Once things had been different. In the early days of her marriage she had eaten for comfort, thoroughly con
fused by Ricky’s attitude towards her. She had never been fat, but it was probably fair to say that she had been a little chunky. She frowned, dismissing the too intrusive memories waiting to surface, and got up flexing her lithe body, encompassed by a sense of wellbeing as she looked down and studied the work she had done.
CHAPTER TWO
‘AND if you want a lift tonight …’
Kate interrupted Sue’s busy flood of words to say calmly, ‘No, I’ll drive myself over.’
‘In that death-trap you call a car?’ Sue was plainly horrified. ‘Honestly, Kate, it’s barely roadworthy!’
‘It passed its M.O.T.,’ Kate responded mildly. It was true that her ancient Mini was on its last legs, but she couldn’t afford to change it and, living as remotely as she did, some form of personal transport was essential. She was easily ten miles away from the nearest village—ten miles down narrow, empty country lanes at that.
‘I can easily arrange for you to be picked up,’ Sue persisted, but Kate remained adamant.
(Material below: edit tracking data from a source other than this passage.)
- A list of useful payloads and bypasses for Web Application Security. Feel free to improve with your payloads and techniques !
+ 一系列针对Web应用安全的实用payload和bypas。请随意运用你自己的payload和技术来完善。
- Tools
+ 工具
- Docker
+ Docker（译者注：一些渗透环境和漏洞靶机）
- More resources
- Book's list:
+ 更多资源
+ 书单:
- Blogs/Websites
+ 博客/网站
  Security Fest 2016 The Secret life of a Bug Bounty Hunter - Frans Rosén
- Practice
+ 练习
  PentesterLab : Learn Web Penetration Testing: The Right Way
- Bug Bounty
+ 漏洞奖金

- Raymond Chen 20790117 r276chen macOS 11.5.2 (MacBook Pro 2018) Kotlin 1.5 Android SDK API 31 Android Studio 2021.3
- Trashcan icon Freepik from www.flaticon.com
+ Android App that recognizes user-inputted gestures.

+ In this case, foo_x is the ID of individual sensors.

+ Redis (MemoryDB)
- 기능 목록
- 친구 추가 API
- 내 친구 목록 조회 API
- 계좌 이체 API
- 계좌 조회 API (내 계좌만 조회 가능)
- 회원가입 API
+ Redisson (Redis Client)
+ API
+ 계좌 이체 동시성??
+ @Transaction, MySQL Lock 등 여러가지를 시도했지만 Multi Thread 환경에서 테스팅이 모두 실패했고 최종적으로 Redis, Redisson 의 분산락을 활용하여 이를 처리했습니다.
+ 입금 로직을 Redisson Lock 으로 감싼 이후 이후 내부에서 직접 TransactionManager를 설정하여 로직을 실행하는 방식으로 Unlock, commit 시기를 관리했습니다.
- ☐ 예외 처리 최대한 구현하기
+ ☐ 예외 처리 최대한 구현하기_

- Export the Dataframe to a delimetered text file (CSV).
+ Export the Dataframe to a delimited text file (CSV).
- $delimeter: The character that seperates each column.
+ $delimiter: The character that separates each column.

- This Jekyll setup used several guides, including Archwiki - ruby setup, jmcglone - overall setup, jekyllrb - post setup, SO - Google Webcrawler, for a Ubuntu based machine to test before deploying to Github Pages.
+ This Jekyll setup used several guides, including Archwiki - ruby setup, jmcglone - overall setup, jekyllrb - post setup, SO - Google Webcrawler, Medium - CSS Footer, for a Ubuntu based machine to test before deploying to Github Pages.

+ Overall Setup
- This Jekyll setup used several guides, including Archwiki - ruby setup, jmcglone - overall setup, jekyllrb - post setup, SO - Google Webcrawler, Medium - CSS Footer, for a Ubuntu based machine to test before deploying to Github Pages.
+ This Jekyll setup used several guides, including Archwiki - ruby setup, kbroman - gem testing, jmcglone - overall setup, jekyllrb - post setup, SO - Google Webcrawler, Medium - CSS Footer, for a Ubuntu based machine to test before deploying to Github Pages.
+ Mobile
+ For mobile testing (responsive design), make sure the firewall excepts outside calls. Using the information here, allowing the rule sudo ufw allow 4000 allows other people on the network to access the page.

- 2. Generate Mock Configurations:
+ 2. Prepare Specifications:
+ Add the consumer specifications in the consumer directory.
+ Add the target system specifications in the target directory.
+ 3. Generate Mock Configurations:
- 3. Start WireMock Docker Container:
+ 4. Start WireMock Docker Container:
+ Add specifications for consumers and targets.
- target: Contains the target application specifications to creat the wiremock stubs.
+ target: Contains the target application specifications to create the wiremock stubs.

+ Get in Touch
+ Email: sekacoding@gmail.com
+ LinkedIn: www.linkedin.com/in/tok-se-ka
She knew her friend of old. Although Sue insisted that she had no intention of matchmaking, Kate suspected that whoever got the chore of picking her up would be male and unattached, and as embarrassed and disgruntled as she would be herself by Sue’s so obvious machinations.
She knew that her friend meant well, but every time she tried to pair her off, Kate was reminded of the failure that her marriage had been and it left her feeling as though she were incapable of attracting anyone by herself…that she was somehow intrinsically lacking as a woman. It was a fear that rose up to haunt her with monotonous regularity. She had told herself that it didn’t matter that sexually she was undesirable. She was perfectly happy with her life as it was, but deep down the knowledge still nagged at her…taunting her, and that was something she had never confided to anyone. And it wasn’t as though it were only Ricky who had rejected her. Shivering slightly, she walked into the kitchen and made herself a cup of coffee. After the lazy summer warmth of the last few days, this morning’s rain was disheartening, even if the garden did need it. She had no idea what to wear for Sue’s dinner party. Although her friend had not changed over the years, her circle of friends had, and included several very sophisticated London-based couples who found the village so conveniently just off the M4 an ideal spot in which to have a weekend cottage.